There is a lot of research around socialisation and its positive impact on mental health and morale. Building this into your company culture through team meals is an easy win – people have been gathering together over food since time immemorial, and this is something that has been lost in the modern London workforce.
Get your team together over some delicious food, maybe once or twice a week, and watch your employees’ moods and productivity lift as they get their socialisation fix.
Key tip: If budget and space permits, create a break out space so that your team has a comfortable environment to socialise in, and use it regularly!
How many times have your employees worked through their lunch break? Sometimes it is because your employees feel stressed, or are working to a tight deadline, but sometimes, it can be the result of a work culture that frowns upon lunch breaks. However, lunch breaks can provide a much-needed social break, or opportunity to relax and recharge from the demands of the day.
The unspoken rules of what is and isn’t acceptable at work fundamentally come from actions of those in leadership positions. Verbally encouraging your employees to step out for a lunch break won’t do the trick if you don’t do the same. Instead, go out for lunch yourself! Employees who see senior management stepping out will be more inclined to do the same, as your actions have set the precedent that this is an acceptable thing to do.
Key tip: Encourage employees to take time to eat and socialise at lunch by setting the example yourself
PRO INSIGHT: The Nocebo Effect – if you believe you’re intolerant to something enough, you’ll start getting the physical symptoms of intolerance, even if you’re not intolerant at all. This is a key example of how our mental states can affect our physical health.
Increasingly, people’s food preferences are getting more and more personalised. It can be difficult, as an office manager in an office environment, when the pressure is on to cater for all these different needs while keeping everyone happy. Luckily, lots of great food brands like POW are rising to the challenge, and designing dishes so that there is always something for everyone.

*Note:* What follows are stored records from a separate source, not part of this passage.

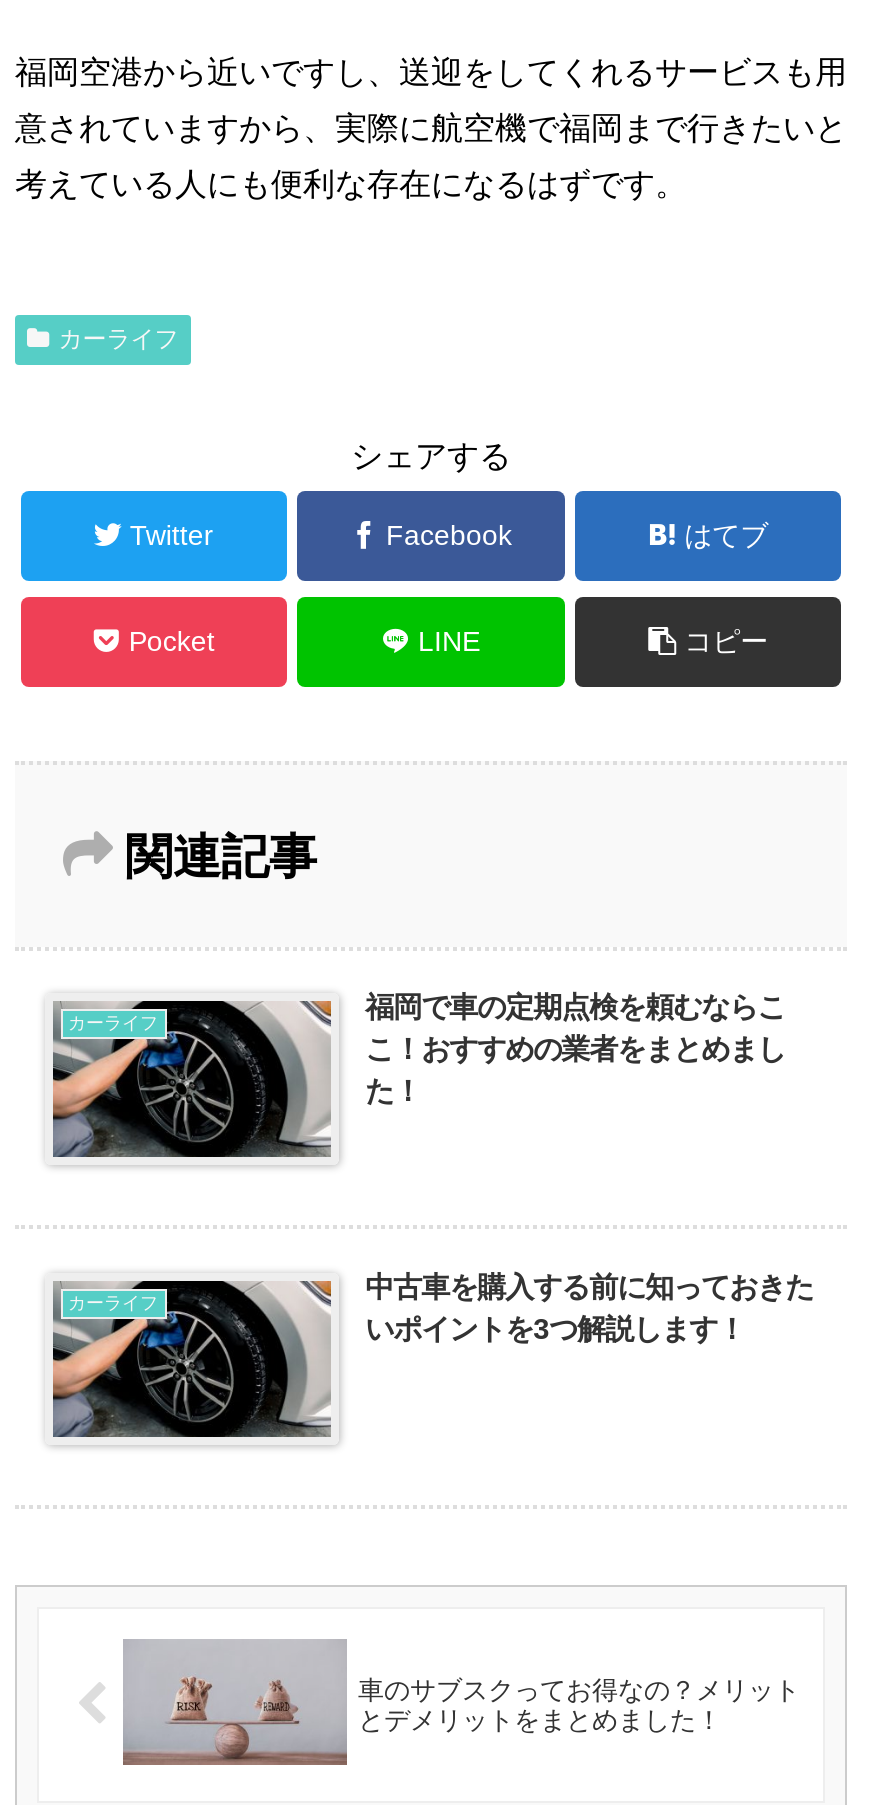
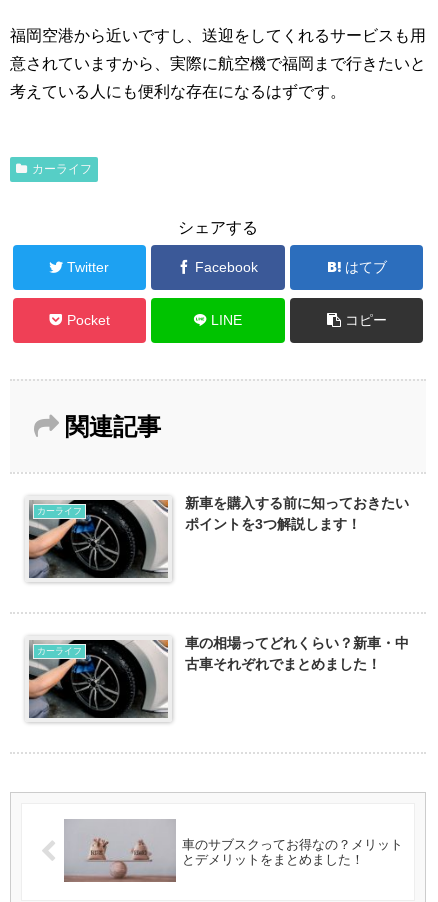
- 福岡で車の定期点検を頼むならこ
- こ！おすすめの業者をまとめまし
- た！
+ 新車を購入する前に知っておきたい
+ ポイントを3つ解説します！

- 中古車を購入する前に知っておきた
- いポイントを3つ解説します！
+ 車の相場ってどれくらい？新車・中
+ 古車それぞれでまとめました！
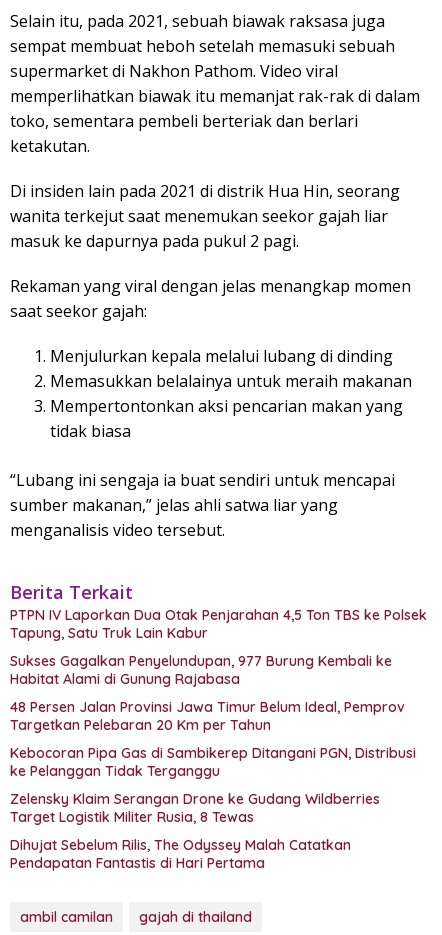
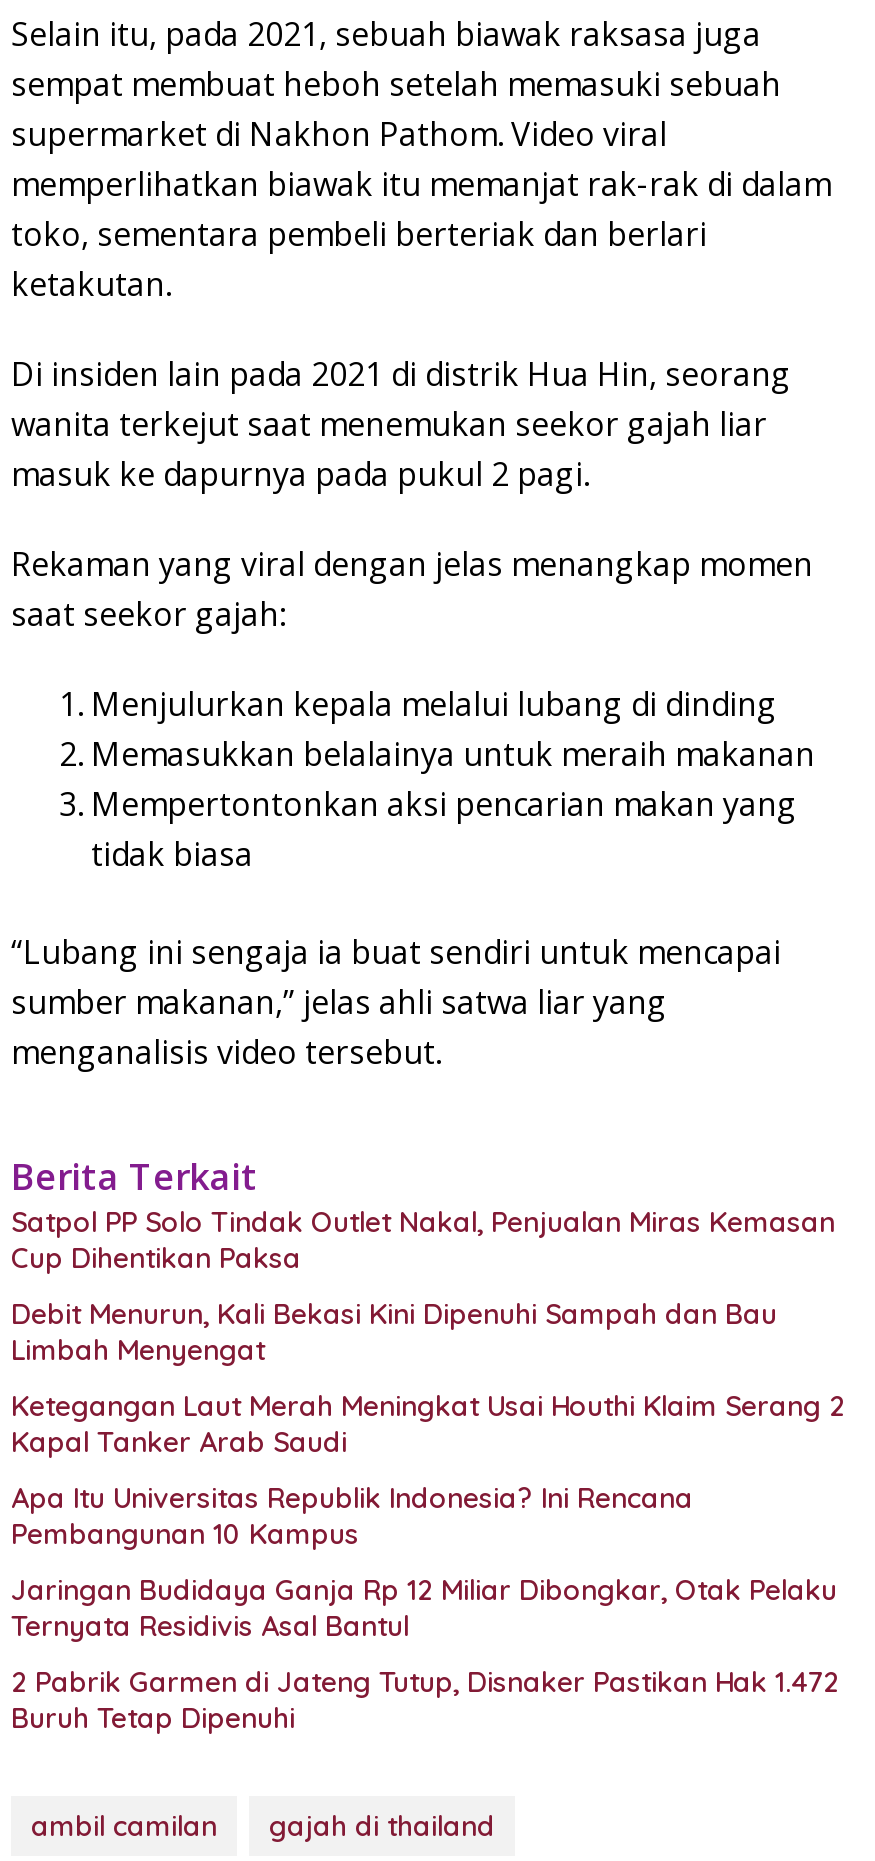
- PTPN IV Laporkan Dua Otak Penjarahan 4,5 Ton TBS ke Polsek
- Tapung, Satu Truk Lain Kabur
+ Satpol PP Solo Tindak Outlet Nakal, Penjualan Miras Kemasan
+ Cup Dihentikan Paksa

- Sukses Gagalkan Penyelundupan, 977 Burung Kembali ke
- Habitat Alami di Gunung Rajabasa
+ Debit Menurun, Kali Bekasi Kini Dipenuhi Sampah dan Bau
+ Limbah Menyengat

- 48 Persen Jalan Provinsi Jawa Timur Belum Ideal, Pemprov
- Targetkan Pelebaran 20 Km per Tahun
+ Ketegangan Laut Merah Meningkat Usai Houthi Klaim Serang 2
+ Kapal Tanker Arab Saudi

- Kebocoran Pipa Gas di Sambikerep Ditangani PGN, Distribusi
- ke Pelanggan Tidak Terganggu
+ Apa Itu Universitas Republik Indonesia? Ini Rencana
+ Pembangunan 10 Kampus

- Zelensky Klaim Serangan Drone ke Gudang Wildberries
- Target Logistik Militer Rusia, 8 Tewas
+ Jaringan Budidaya Ganja Rp 12 Miliar Dibongkar, Otak Pelaku
+ Ternyata Residivis Asal Bantul

- Dihujat Sebelum Rilis, The Odyssey Malah Catatkan
- Pendapatan Fantastis di Hari Pertama
+ 2 Pabrik Garmen di Jateng Tutup, Disnaker Pastikan Hak 1.472
+ Buruh Tetap Dipenuhi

At Feedr, when we design menus, we try to optimise across a variety of profiles – from how hearty or light a dish is, to different taste, texture, and dietary profiles. Different people are at their best when they eat in different ways – so it is important to provide as much variety as possible to have your employees at their optimal performance.
Key tip: Make sure there is something for everyone. This is getting easier with the rise of great innovative vendors and better nutrition education.
When it comes to changing behaviour, you need to be a chisel, not a hammer. Getting big groups of people on board with big changes takes time. But be patient with them and they will come around. And as they start to see the value in the wellness offering you’re providing, it will become more integrated within the company.
For example, once a decision-maker in a company adopts our Cloud Canteen, we see 90% uptake among staff and have a great retention rate. We know we’re making a difference because we look at all the qualitative feedback coming in and can clearly see how we are impacting our users’ daily eating routines. We always find being as accommodating as possible to get people talking about the service is a great way to drive adoption within a company.
Key tip: Gather feedback from your team on what’s working and what isn’t, and how the wellness initiative you implement drives positive change. Something as simple as before, during, and after surveys can be invaluable in assessing qualitative feedback.
PRO INSIGHT: A big systematic review looked at 35 studies addressing nutrition interventions that had been running in workplaces for between 1 to 5 years. They found improved nutrition led to a 1-2% uplift in productivity (measured in sick days). If you think that the average working year is 260 days, 2% means 5 working days saved per employee due to nutrition reducing sick leave. That’s pretty powerful.